Sergio Pacheco (União Brasil) aparece com R$ 392.132,59 em receitas, dos quais R$ 388.632,59 foram repassados pela direção estadual/distrital do partido. Delegada Olívia Fonseca (MDB), candidata a deputada estadual, declarou R$ 268.755 em receitas. A direção nacional do MDB repassou R$ 250 mil, equivalente a 93,02% do total.

ARRECADAÇÃO MENOR
Na outra ponta do levantamento estão candidatos que declararam valores mais baixos. André Bandeira (PSDB) registrou R$ 98.300 em receitas. A maior parte veio de Marcelo Rosenthal, que doou R$ 53.300. A direção nacional do PSDB repassou outros R$ 40 mil, enquanto o próprio candidato declarou R$ 5 mil.
Dr. Paulo Serra (Podemos) declarou R$ 54 mil, sendo R$ 51 mil provenientes da direção nacional do partido e R$ 3 mil de Clarisse Ruhoff Damer.
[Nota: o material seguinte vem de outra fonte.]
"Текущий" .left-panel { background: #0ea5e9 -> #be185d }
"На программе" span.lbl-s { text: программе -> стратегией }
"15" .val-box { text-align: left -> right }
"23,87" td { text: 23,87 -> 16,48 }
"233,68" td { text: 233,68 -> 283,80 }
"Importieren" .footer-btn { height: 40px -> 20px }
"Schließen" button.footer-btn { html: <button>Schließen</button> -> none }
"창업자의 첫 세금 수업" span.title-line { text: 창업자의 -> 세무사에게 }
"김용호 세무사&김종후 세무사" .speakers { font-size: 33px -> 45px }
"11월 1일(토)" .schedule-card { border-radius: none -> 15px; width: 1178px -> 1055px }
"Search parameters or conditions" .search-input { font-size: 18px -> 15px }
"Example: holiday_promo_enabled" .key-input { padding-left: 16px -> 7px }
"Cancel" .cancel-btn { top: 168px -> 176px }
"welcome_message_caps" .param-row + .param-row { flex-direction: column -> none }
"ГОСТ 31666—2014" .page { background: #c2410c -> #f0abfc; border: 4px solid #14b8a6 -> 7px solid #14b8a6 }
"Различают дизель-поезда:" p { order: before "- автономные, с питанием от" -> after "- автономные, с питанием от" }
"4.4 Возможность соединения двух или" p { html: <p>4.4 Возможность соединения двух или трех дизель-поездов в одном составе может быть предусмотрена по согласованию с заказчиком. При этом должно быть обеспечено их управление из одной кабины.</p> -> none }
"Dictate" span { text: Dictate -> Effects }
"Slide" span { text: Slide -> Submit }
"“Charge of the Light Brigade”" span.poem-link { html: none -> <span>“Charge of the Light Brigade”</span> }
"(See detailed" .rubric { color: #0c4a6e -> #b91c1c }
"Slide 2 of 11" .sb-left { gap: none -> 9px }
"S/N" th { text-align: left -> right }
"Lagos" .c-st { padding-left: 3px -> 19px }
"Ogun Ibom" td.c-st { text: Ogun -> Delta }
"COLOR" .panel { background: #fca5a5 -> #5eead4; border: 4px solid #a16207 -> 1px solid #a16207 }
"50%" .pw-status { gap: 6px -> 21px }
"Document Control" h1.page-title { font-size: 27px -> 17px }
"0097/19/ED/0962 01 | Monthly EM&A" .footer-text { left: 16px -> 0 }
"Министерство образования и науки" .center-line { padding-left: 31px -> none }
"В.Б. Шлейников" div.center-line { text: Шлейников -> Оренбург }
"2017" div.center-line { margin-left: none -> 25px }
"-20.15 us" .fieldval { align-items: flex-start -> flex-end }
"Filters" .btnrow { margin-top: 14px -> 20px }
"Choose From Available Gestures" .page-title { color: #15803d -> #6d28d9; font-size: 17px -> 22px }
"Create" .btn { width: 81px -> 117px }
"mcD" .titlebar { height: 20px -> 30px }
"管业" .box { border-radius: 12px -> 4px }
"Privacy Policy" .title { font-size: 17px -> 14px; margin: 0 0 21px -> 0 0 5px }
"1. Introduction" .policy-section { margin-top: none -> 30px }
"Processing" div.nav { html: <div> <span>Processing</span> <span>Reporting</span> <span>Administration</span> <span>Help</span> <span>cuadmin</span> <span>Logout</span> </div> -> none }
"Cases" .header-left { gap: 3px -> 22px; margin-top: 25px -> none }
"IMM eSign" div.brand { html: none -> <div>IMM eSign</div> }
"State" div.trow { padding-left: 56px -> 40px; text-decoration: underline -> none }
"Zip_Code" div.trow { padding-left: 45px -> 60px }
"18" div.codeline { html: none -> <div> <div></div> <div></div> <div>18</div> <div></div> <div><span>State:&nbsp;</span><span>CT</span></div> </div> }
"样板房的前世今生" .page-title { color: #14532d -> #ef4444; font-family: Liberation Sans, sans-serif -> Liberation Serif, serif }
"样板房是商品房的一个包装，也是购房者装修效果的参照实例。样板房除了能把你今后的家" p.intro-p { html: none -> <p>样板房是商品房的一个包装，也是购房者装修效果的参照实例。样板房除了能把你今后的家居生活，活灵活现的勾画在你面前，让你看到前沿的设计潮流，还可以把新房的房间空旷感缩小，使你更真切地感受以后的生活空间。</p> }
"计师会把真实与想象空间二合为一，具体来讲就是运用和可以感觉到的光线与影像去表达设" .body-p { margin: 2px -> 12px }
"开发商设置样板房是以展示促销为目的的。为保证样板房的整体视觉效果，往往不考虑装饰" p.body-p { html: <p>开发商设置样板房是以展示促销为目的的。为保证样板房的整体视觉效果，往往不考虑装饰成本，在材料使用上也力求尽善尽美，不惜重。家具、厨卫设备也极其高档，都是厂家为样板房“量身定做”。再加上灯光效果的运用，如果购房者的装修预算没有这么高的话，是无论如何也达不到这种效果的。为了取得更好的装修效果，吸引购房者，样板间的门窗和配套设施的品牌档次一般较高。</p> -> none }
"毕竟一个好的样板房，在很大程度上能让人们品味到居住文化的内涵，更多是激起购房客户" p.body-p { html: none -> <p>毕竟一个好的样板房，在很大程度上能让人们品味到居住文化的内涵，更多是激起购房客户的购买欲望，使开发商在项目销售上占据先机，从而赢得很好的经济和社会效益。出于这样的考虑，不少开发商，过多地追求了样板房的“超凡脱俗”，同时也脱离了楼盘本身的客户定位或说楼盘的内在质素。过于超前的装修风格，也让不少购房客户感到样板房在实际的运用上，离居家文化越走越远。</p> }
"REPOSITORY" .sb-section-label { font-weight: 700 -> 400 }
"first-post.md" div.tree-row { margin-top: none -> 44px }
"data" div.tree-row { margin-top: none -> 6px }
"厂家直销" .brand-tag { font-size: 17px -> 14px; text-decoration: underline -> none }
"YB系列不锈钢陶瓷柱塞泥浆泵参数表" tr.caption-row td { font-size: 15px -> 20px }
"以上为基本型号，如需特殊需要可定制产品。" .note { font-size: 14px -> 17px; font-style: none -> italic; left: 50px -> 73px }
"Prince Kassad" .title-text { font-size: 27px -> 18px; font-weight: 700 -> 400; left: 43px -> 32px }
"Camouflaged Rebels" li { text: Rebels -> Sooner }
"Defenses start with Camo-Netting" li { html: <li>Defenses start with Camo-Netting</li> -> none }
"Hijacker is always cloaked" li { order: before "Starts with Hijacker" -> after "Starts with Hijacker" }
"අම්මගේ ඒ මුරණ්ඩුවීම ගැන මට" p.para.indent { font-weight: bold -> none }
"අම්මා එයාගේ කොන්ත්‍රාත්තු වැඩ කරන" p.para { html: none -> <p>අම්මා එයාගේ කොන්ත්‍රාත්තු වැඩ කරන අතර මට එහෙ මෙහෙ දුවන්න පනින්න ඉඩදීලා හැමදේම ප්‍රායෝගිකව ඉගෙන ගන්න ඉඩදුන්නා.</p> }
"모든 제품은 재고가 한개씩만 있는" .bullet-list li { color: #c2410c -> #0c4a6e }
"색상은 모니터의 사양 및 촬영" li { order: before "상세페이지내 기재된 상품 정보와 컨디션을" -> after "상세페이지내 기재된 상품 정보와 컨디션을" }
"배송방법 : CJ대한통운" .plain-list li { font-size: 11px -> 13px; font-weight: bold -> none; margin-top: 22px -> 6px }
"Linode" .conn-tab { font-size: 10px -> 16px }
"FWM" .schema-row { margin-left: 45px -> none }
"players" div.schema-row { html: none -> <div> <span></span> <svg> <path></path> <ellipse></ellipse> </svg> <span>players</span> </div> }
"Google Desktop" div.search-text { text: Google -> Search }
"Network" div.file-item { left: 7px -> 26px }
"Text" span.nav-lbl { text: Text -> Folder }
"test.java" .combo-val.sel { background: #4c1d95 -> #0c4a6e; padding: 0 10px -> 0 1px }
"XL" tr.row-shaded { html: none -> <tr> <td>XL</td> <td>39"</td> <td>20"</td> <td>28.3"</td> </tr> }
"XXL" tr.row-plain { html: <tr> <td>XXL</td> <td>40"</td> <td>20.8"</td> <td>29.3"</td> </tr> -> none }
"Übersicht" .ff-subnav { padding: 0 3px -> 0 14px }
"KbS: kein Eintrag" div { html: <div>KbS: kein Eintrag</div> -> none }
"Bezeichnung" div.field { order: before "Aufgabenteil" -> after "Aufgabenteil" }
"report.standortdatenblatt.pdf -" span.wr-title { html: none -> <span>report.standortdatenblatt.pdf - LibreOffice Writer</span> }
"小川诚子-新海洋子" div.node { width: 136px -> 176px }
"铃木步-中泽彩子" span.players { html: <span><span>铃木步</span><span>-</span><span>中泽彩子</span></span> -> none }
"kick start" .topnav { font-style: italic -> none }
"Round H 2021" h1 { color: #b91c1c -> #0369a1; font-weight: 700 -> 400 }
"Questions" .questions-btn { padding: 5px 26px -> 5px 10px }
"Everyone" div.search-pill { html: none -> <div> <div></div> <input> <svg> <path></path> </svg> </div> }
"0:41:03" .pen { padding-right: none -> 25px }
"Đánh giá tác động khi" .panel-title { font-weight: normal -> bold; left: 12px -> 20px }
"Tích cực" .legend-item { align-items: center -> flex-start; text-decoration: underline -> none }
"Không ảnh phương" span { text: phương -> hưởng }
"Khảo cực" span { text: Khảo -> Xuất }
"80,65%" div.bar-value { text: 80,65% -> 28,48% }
Paulo Camolesi (PSB) registrou R$ 13.778,43 em receitas. Desse total, R$ 10.078,43 vieram da direção estadual/distrital do PSB e R$ 3.700 foram doados pelo próprio candidato.

Josef Borges (PP) declarou R$ 10 mil, integralmente provenientes de José Everaldo Borges. Claudia Bueno (Missão) registrou R$ 8.594,28 em receitas. A direção nacional do partido foi responsável por R$ 6.988,78, enquanto QueroApoiar.com.br repassou R$ 1.514 e a própria candidata declarou R$ 91,50.

Luis Bena (Missão), candidato a deputado federal, declarou R$ 3.674,78, todo o valor proveniente da direção nacional do partido. Paty Chiarini (Avante), candidata a deputada estadual, não apresentava prestação de contas no levantamento utilizado para a análise.

ARRECADAÇÃO NÃO SIGNIFICA GASTO
Os valores apresentados correspondem às receitas declaradas pelas candidaturas e não representam, necessariamente, o total já gasto nas campanhas. Recursos arrecadados podem permanecer em caixa e ser utilizados posteriormente.